__TASK BRIEF__
For this exercise, output the entries below exactly from the line that holds "column name: GTX 770 Thrust -> GTX_770_Thrust" to the line that holds "24 | Relative: 1.36 -> 1.37", both ends included. No pictures belong in the copy.

[Version comparison data]
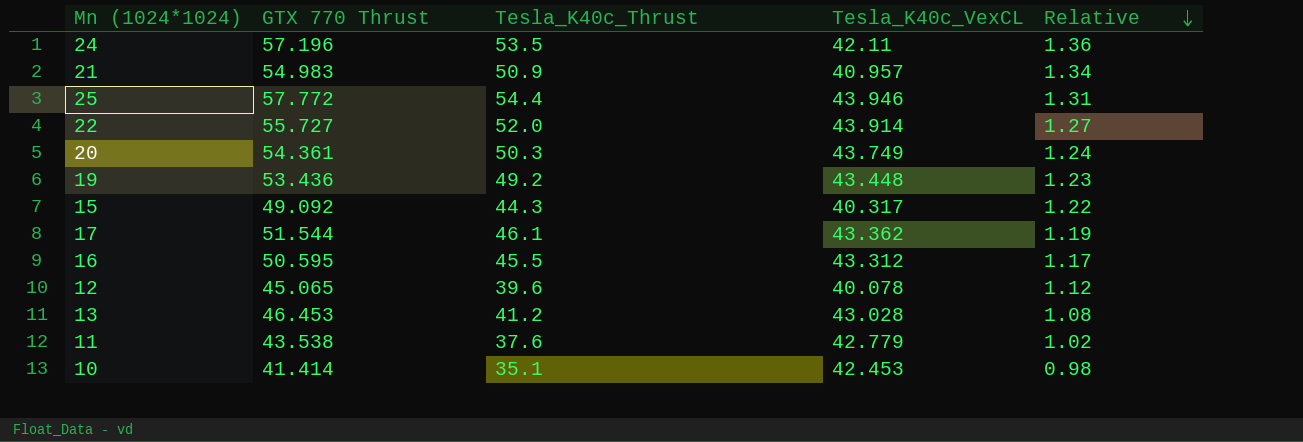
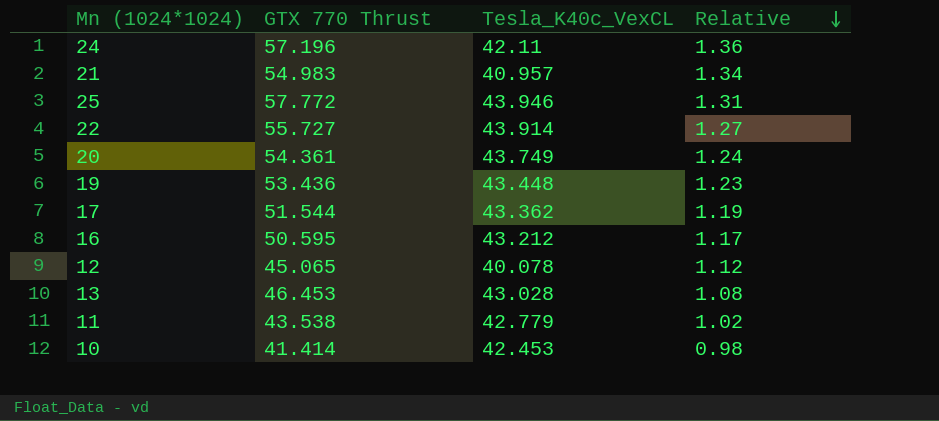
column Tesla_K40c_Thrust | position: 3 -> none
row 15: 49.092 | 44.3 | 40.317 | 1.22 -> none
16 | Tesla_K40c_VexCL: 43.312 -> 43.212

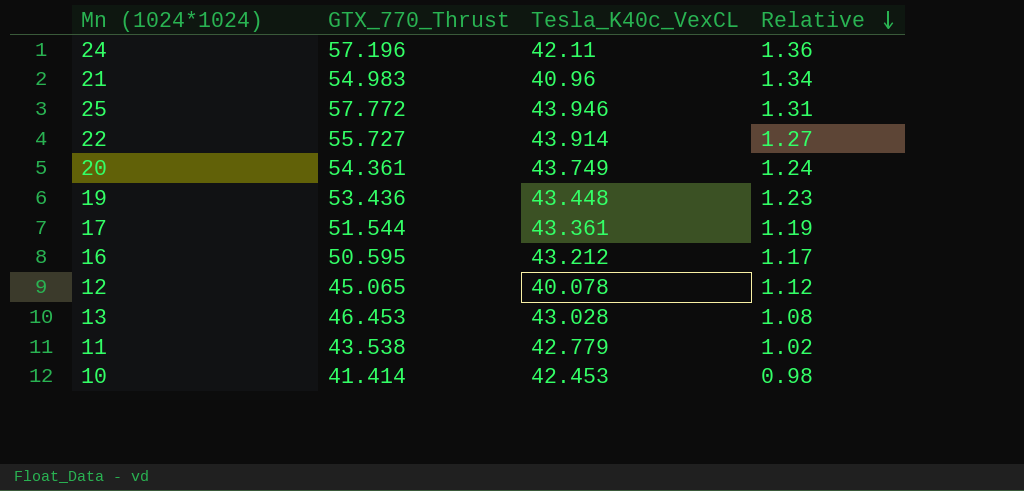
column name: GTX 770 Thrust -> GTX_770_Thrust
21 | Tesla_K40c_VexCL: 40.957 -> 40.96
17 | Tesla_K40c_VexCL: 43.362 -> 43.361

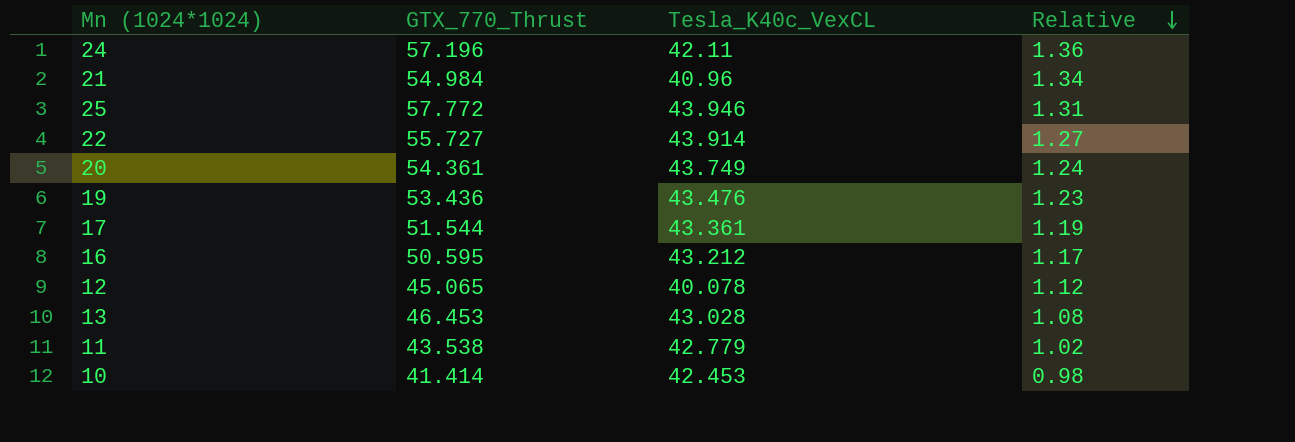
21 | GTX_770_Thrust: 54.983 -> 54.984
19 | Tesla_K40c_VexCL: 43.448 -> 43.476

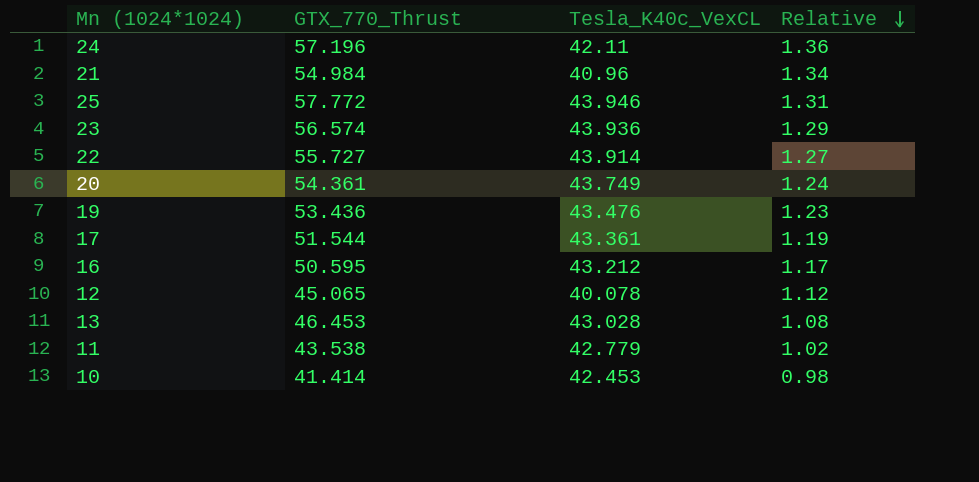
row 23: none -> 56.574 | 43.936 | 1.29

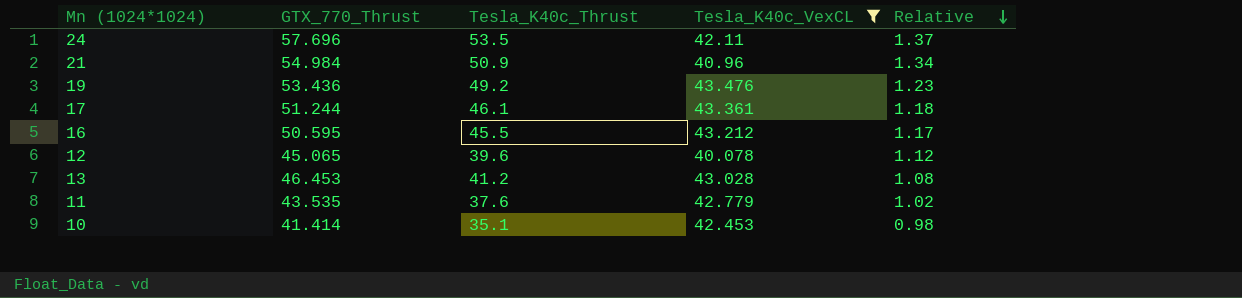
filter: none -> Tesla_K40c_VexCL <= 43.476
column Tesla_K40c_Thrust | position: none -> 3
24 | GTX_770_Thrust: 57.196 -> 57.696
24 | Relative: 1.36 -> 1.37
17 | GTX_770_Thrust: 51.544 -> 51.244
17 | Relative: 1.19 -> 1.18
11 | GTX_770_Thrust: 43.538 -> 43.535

__REPLY TO THE TASK__
column name: GTX 770 Thrust -> GTX_770_Thrust
21 | Tesla_K40c_VexCL: 40.957 -> 40.96
17 | Tesla_K40c_VexCL: 43.362 -> 43.361

21 | GTX_770_Thrust: 54.983 -> 54.984
19 | Tesla_K40c_VexCL: 43.448 -> 43.476

row 23: none -> 56.574 | 43.936 | 1.29

filter: none -> Tesla_K40c_VexCL <= 43.476
column Tesla_K40c_Thrust | position: none -> 3
24 | GTX_770_Thrust: 57.196 -> 57.696
24 | Relative: 1.36 -> 1.37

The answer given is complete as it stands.